From: Christian Brauner
Date: Sat Dec 11 2021 - 04:50:44 EST


On Fri, Dec 10, 2021 at 08:57:11AM -0500, Stefan Berger wrote:
>
> On 12/10/21 06:32, Christian Brauner wrote:
> > On Thu, Dec 09, 2021 at 07:57:02PM -0500, Stefan Berger wrote:
> > > On 12/9/21 14:11, Christian Brauner wrote:
> > > > From 1f03dc427c583d5e9ebc9ebe9de77c3c535bbebe Mon Sep 17 00:00:00 2001
> > > > From: Christian Brauner <christian.brauner@xxxxxxxxxx>
> > > > Date: Thu, 9 Dec 2021 20:07:02 +0100
> > > > Subject: [PATCH] !!!! HERE BE DRAGONS - UNTESTED !!!!
> > > >
> > > > ---
> > > > security/integrity/ima/ima_fs.c | 43 +++++++++++++++++++++++++++++----
> > > > 1 file changed, 38 insertions(+), 5 deletions(-)
> > > >
> > > > diff --git a/security/integrity/ima/ima_fs.c b/security/integrity/ima/ima_fs.c
> > > > index 583462b29cb5..d5b302b925b8 100644
> > > > --- a/security/integrity/ima/ima_fs.c
> > > > +++ b/security/integrity/ima/ima_fs.c
> > > > @@ -317,10 +317,14 @@ static ssize_t ima_read_policy(char *path)
> > > > static ssize_t ima_write_policy(struct file *file, const char __user *buf,
> > > > size_t datalen, loff_t *ppos)
> > > > {
> > > > - struct ima_namespace *ns = get_current_ns();
> > > > + struct ima_namespace *ns;
> > > > + struct user_namespace *user_ns;
> > > > char *data;
> > > > ssize_t result;
> > > > + user_ns = ima_filp_private(filp);
> > > > + ns = user_ns->ima_ns
> > > > +
> > > > if (datalen >= PAGE_SIZE)
> > > > datalen = PAGE_SIZE - 1;
> > > > @@ -373,26 +377,51 @@ static const struct seq_operations ima_policy_seqops = {
> > > > };
> > > > #endif
> > > > +static struct user_namespace *ima_filp_private(struct file *filp)
> > > > +{
> > > > + if (!(filp->f_flags & O_WRONLY)) {
> > > > +#ifdef CONFIG_IMA_READ_POLICY
> > > > + struct seq_file *seq;
> > > > +
> > > > + seq = filp->private_data;
> > > > + return seq->private;
> > > > +#endif
> > > > + }
> > > > + return filp->private_data;
> > > > +}
> > > > +
> > > > /*
> > > > * ima_open_policy: sequentialize access to the policy file
> > > > */
> > > > static int ima_open_policy(struct inode *inode, struct file *filp)
> > > > {
> > > > - struct ima_namespace *ns = get_current_ns();
> > > > + struct user_namespace *user_ns = current_user_ns();
> > >
> > > Do we have to take a reference on the user namespace assuming one can open
> > > the file, pass the fd down the hierarchy, and then the user namespace with
> > > the opened file goes away?

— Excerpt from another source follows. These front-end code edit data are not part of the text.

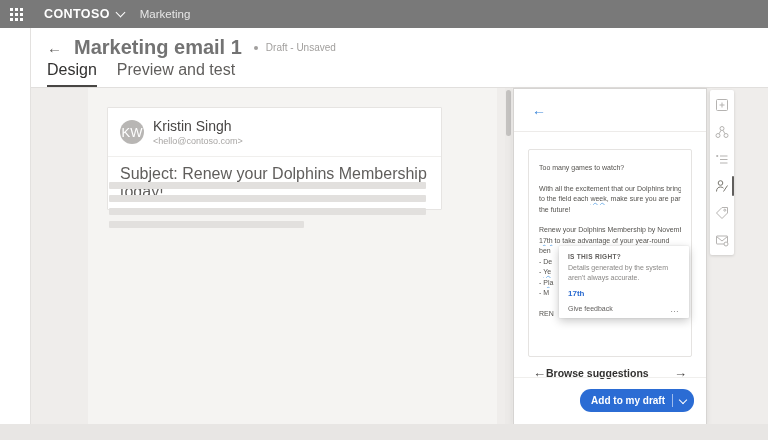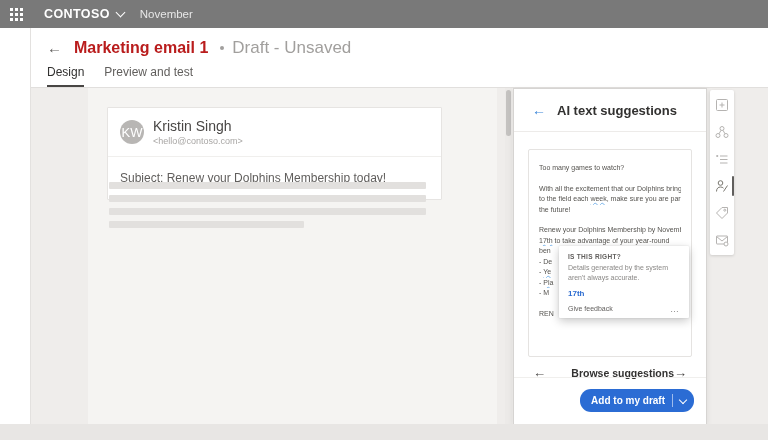"November" span.app { text: November -> Marketing }
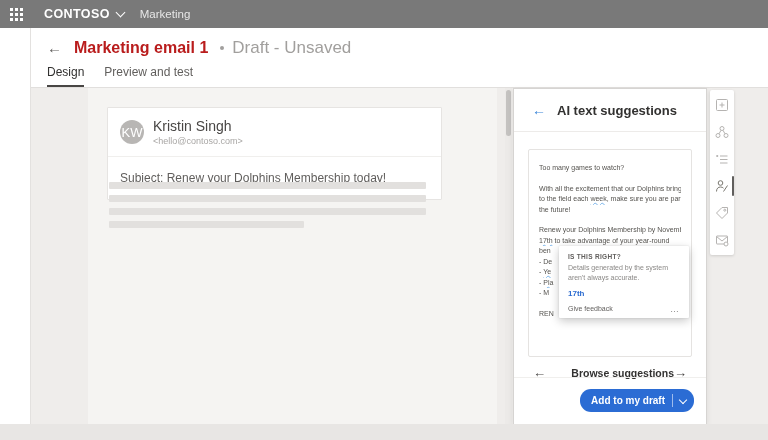"Marketing email 1" .pgtitle { color: #b91c1c -> #737373; font-size: 16px -> 20px }
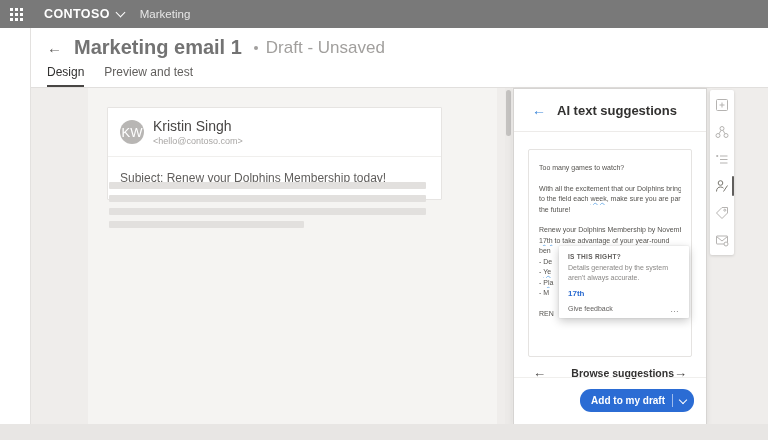"Draft - Unsaved" .statustxt { font-size: 17px -> 10px }
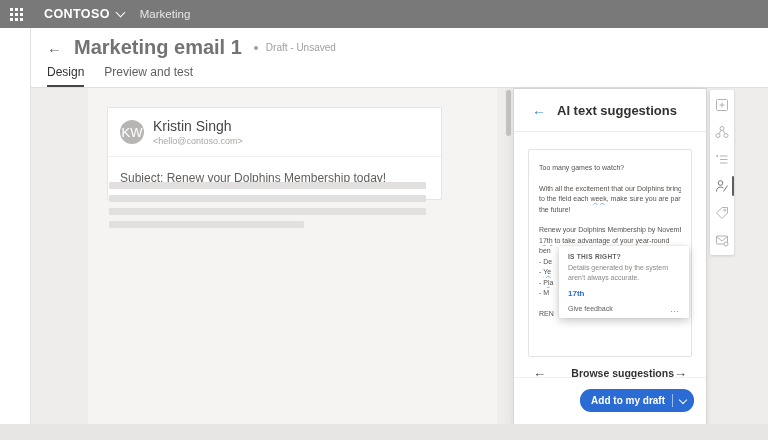"Design" .tab { font-size: 12px -> 16px }
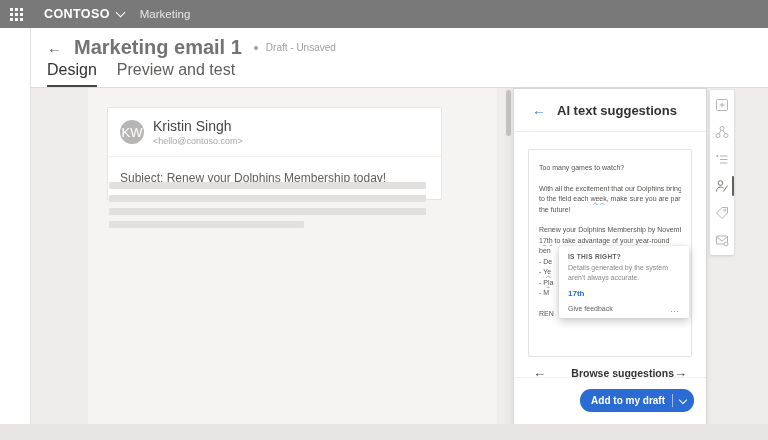"AI text suggestions" span.panel-title { html: <span>AI text suggestions</span> -> none }
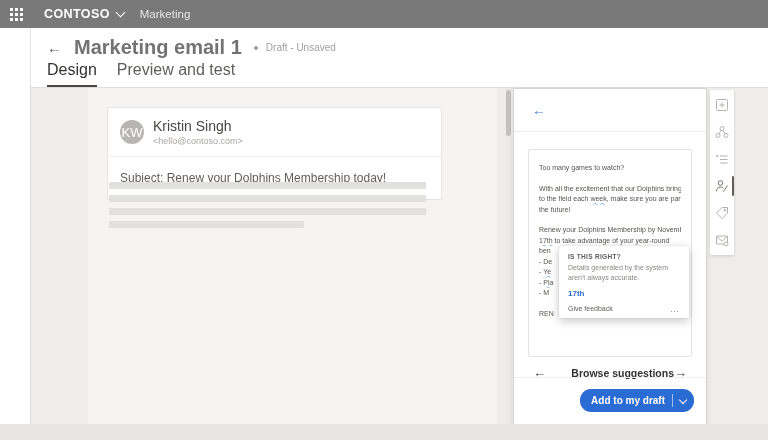"Subject: Renew your Dolphins Membership" .subject-row { font-size: 12px -> 16px; padding: 14px 12px -> 8px 12px }
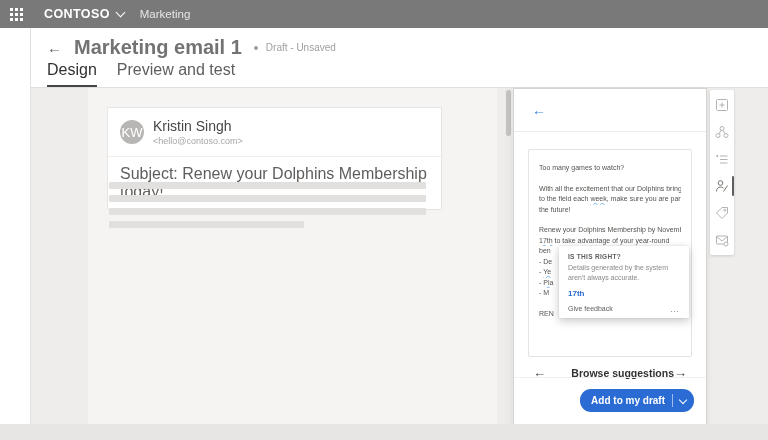"Browse suggestions" .browse-label { text-align: right -> left }
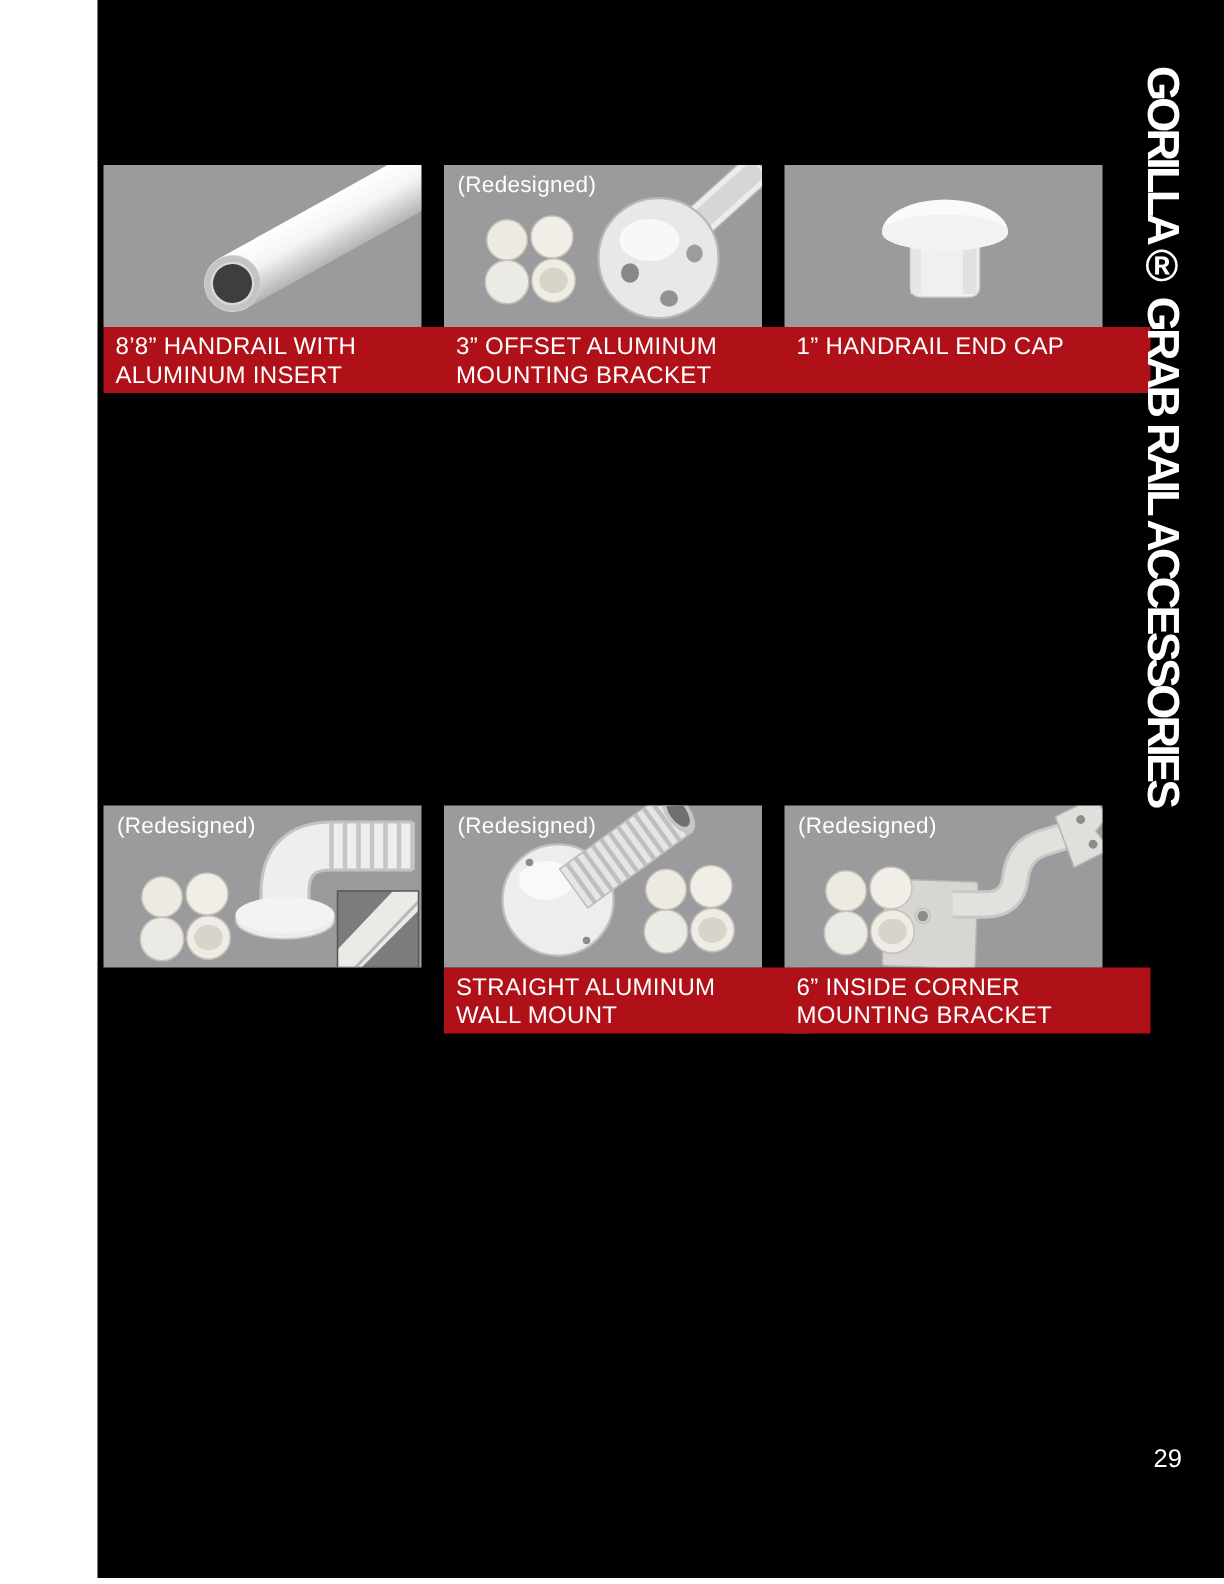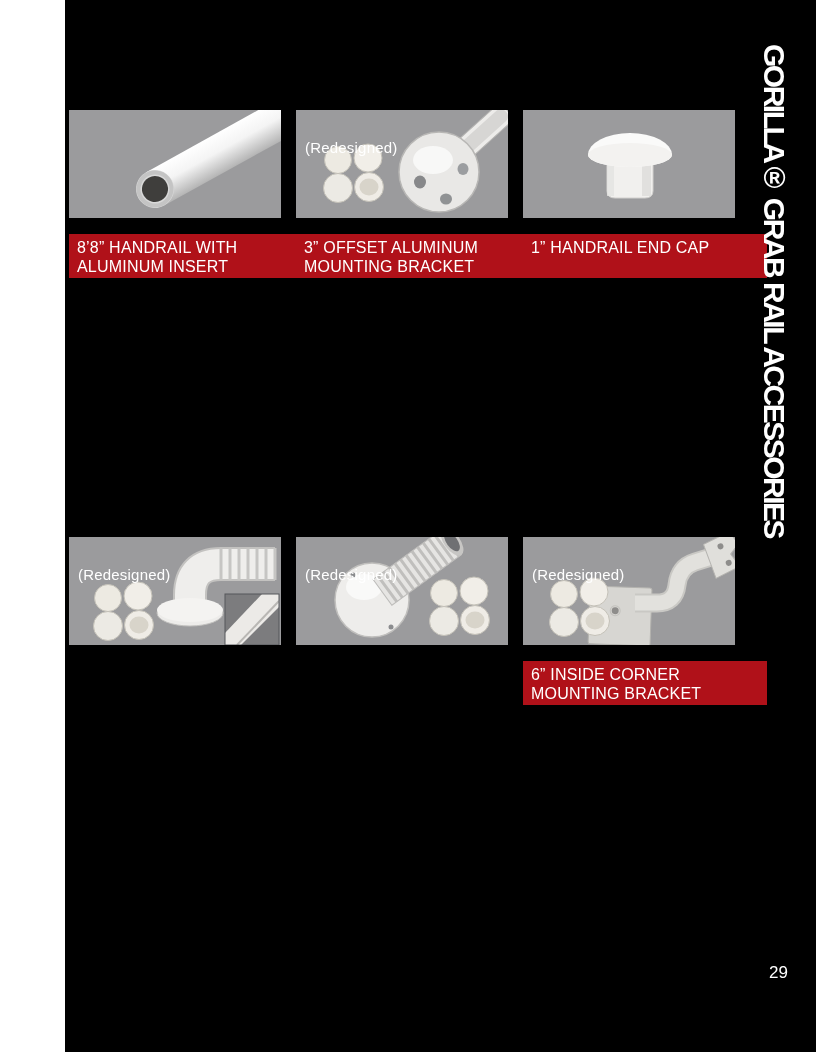"(Redesigned)" .redesigned { margin-top: 24px -> none }
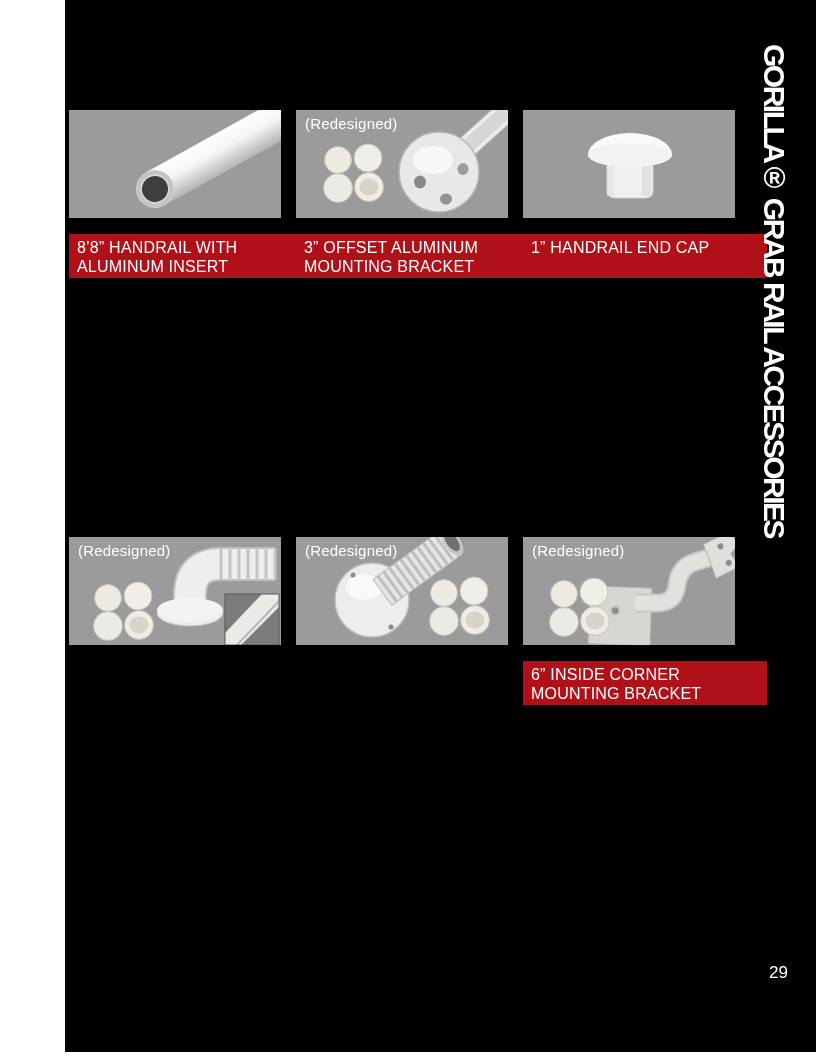"8’8” HANDRAIL WITH" .label-bar { margin-top: 16px -> none }
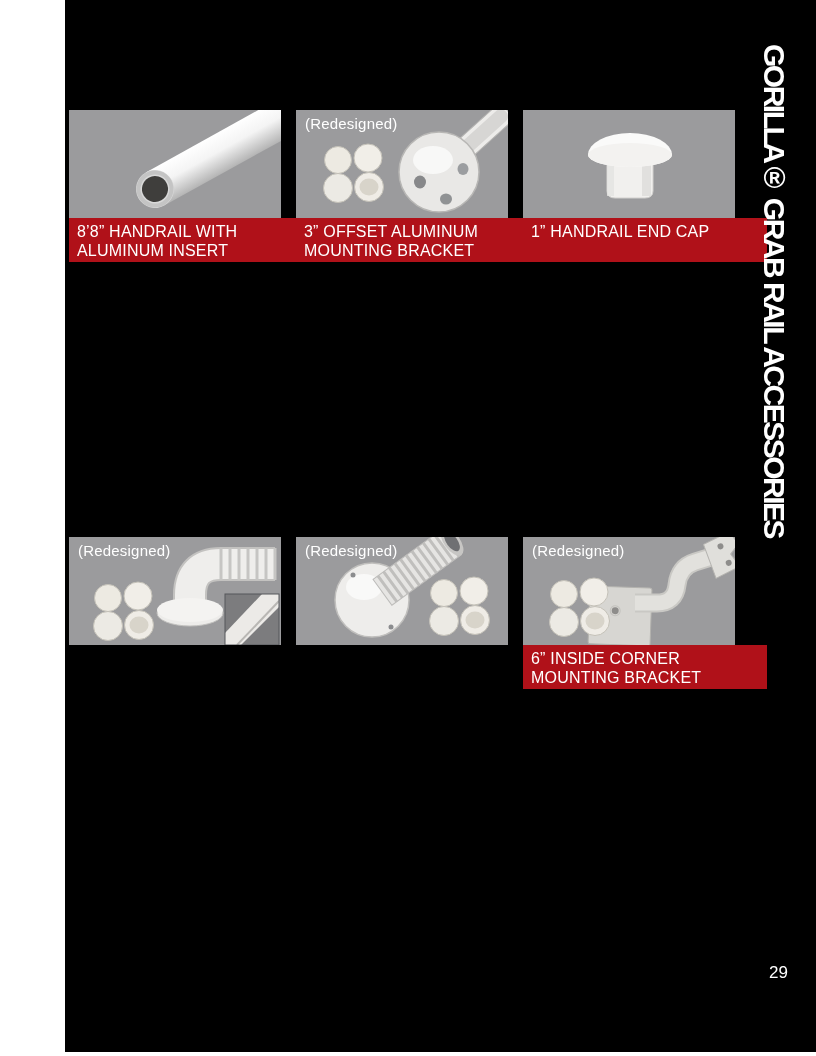"STRAIGHT ALUMINUM" div.label-bar { html: none -> <div>STRAIGHT ALUMINUM WALL MOUNT</div> }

Or is there anything else that keeps the user
> > > namespace alive?
> > No, we don't. When ima_policy_open() is called we do current_user_ns()
> > but that will be guaranteed to be identical to filp->f_cred->user_ns.
> > And f_cred is a reference that has been taken when the vfs allocated a
> > struct file for this .open call so won't go away until the last fput.
> >
> > My proposal is also too complicated, I think.
> > (The booster is giving me the same side-effects as my second shot so
> > this looks like two good days of fever and headache. So I'll use that as
> > an excuse. :))
> >
> > Your patch series as it stands has a bit of a security issue with those
> > get_current_ns() calls across differnet file/seq_file operations.
> >
> > You have to make an architectural decision, I think. I see two sensible
> > options:
> > 1. The relevant ima_ns that .open/.read/.write operate on is always taken
> > to be the ima_ns of the filesystem's userns, i.e.
> > sb->s_user_ns->ima_ns.
> > This - but I'm not an ima person - makes the most sense to me and the
> > semantics are straightforward. If I write to a file to alter some
> > policy then I expect the ima namespace of the user namespace to be
> > affected that the securityfs instance was mounted in.
> > 2. The relevant ima_ns that .open/.read/.write operate on is always
> > taken to be the one of the opener. I don't really like that as that
> > gets weird if for some complicated reason the caller is not located
> > in the userns the filesystem was mounted in (weird mount propagation
> > scenario or sm). It also feels strange to operate on an ima_ns that's
> > different from s_user_ns->ima_ns in a securityfs instance.
>
> We have this situation because one can setns() to another mount namespaces
> but the data shown by SecurityFS lives in a user namespace, right? And now
> we need to decide whether to affect the data in the user namespace  that did
> the open (option 2) or to which the SecurityFS belongs to (option 1). If we
> were to open a regular file it would be option 1, so we should probably not
> break that existing semantic and also choose option 1 unless there one
> wasn't allowed to choose the user namespace the SecurityFS files belonged to
> then it should be option 2 but then we have file descriptor passing where
> 'being allowed' can change depending on who is reading/writing a file... Is

A general remark that's always worth repeating: under no circumstances
should the object that you're operating on change from .open to
.read/.write. Consider the following very rough sketch:

pid = fork():
if (pid == 0) {
// create USERNS1
unshare(CLONE_NEWUSER);

// write an idmapping for getuid() to userns 0

mount("", "/sys/kernel/security", "securityfs", [...]);

int fd_ima = open("/sys/kernel/security/some_ima_file", O_WRONLY);

// Send fd_ima to parent via SCM_RIGHTS
}
// Receive fd_ima from child.

write(fd_ima, "SET_OPTION_ON_INIT_USER_NS", ...);

That example above is an instant security issue if the ima_ns changed
depending on the caller since it means you could open a file in an
unprivileged userns and then funnel it to a random process in
init_user_ns that you control via SCM_RIGHTS and have it do the write()
and instead of USERNS1->ima_ns you'd suddenly have changed
init_user_ns->ima_ns.
And this is what your previous patch with these multiple
get_current_ns() calls allowed.

So the write in the example above must operate on USERNS1->ima_ns.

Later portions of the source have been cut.